Thanks for the compliments. I'm strictly a hobbyist woodworker but enjoyed building Gardens.
Thank you for the explanation of the tent and the link to the "Measured" post; it is helpful. Interesting that you used WeatherMax as that is one of the fabrics I'm considering; the other being Sur Last. If you were to replace your tent today, would you use WeatherMax again? Thanks for pointing out that the tent is asymmetric because the mizzen is off center. I may have figured it out on my own but it is good to be aware of that from the beginning.

One question - and the answer may be obvious - what do you do with the mainsheet when setting up the tent? Disconnect it from the boom and stow it in the cockpit?

Gardens has a balance lug yawl sail plan but that should not affect using the sail bundle to support the tent. I'll have to sort out the foreward end of the tent as the sail bundle extends forward of the mast.

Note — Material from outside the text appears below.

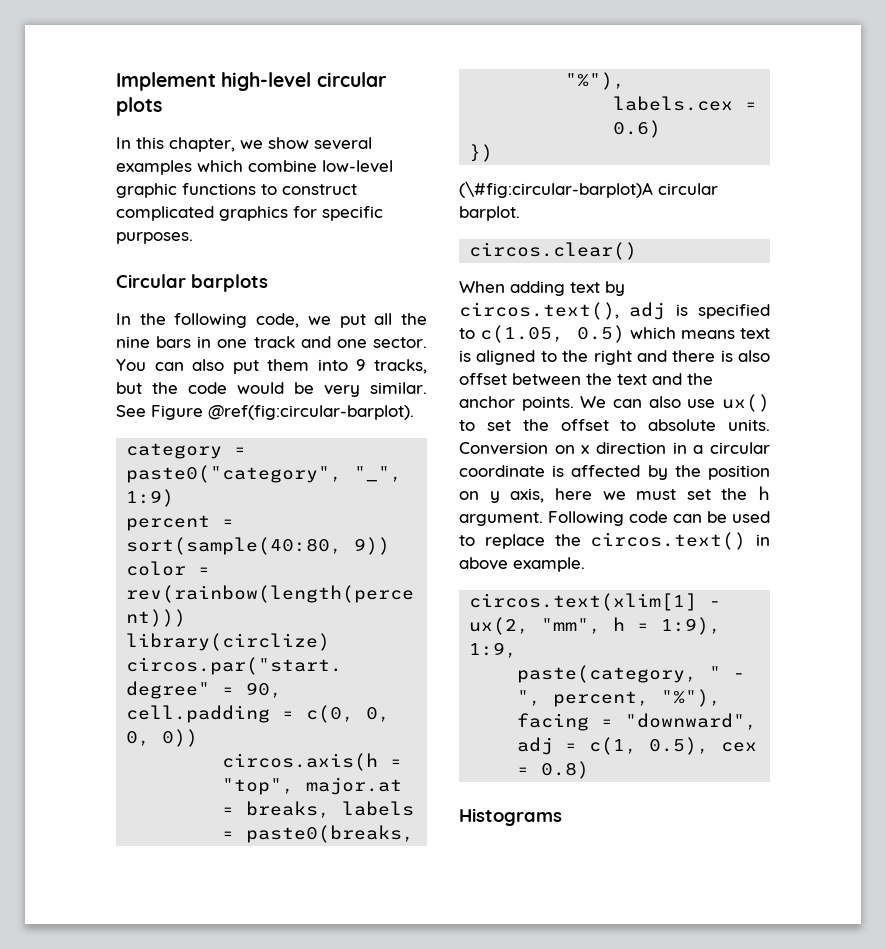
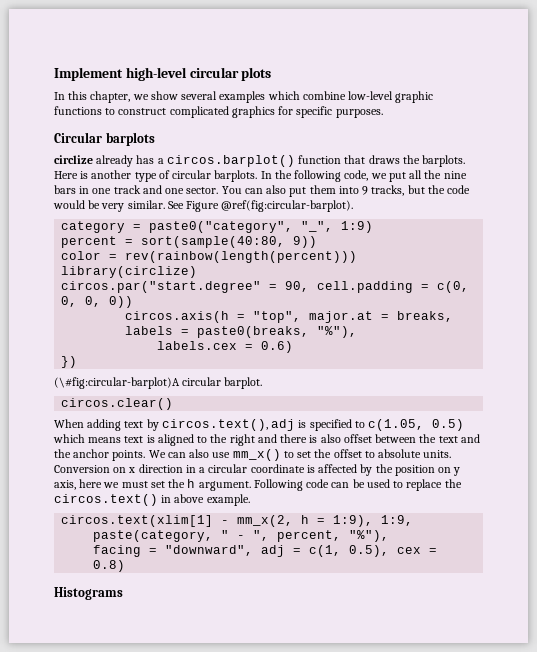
(268, 283) none -> [54,155,466,167] [54,170,258,182] circlize already has a circos.barplot() function that draws the barplots. Here is another type of circular barplots.
[722,394,770,412] ux() -> [232,449,281,461] mm_x()
[469,617,602,635] ux(2, "mm", -> [237,515,294,527] mm_x(2,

You, and Spartina, have been most helpful but I am sure there will be more questions as the tent progresses.

Thank you, again.

Steve said...

Bob, Angel, who owns the canvas shop, recommended WeatherMax and I am satisfied with it. I am not familiar with Sur Last so I cannot compare the two. I do not know if the shop carried Sur Last. The tent is five years old with several weeks each year spent on the water and it still seems to be in good, almost new shape. As for the main sheet, the upper block is on a stainless steel carabiner-type hook, I just unclip it and set it on the port side of the cb trunk. Steve

Bob said...

Thanks for your comments re WeatherMax and the main sheet. Very helpful.

Now... if only the weather would cooperate, I could pull the boat out of the barn and make better progress on the tent.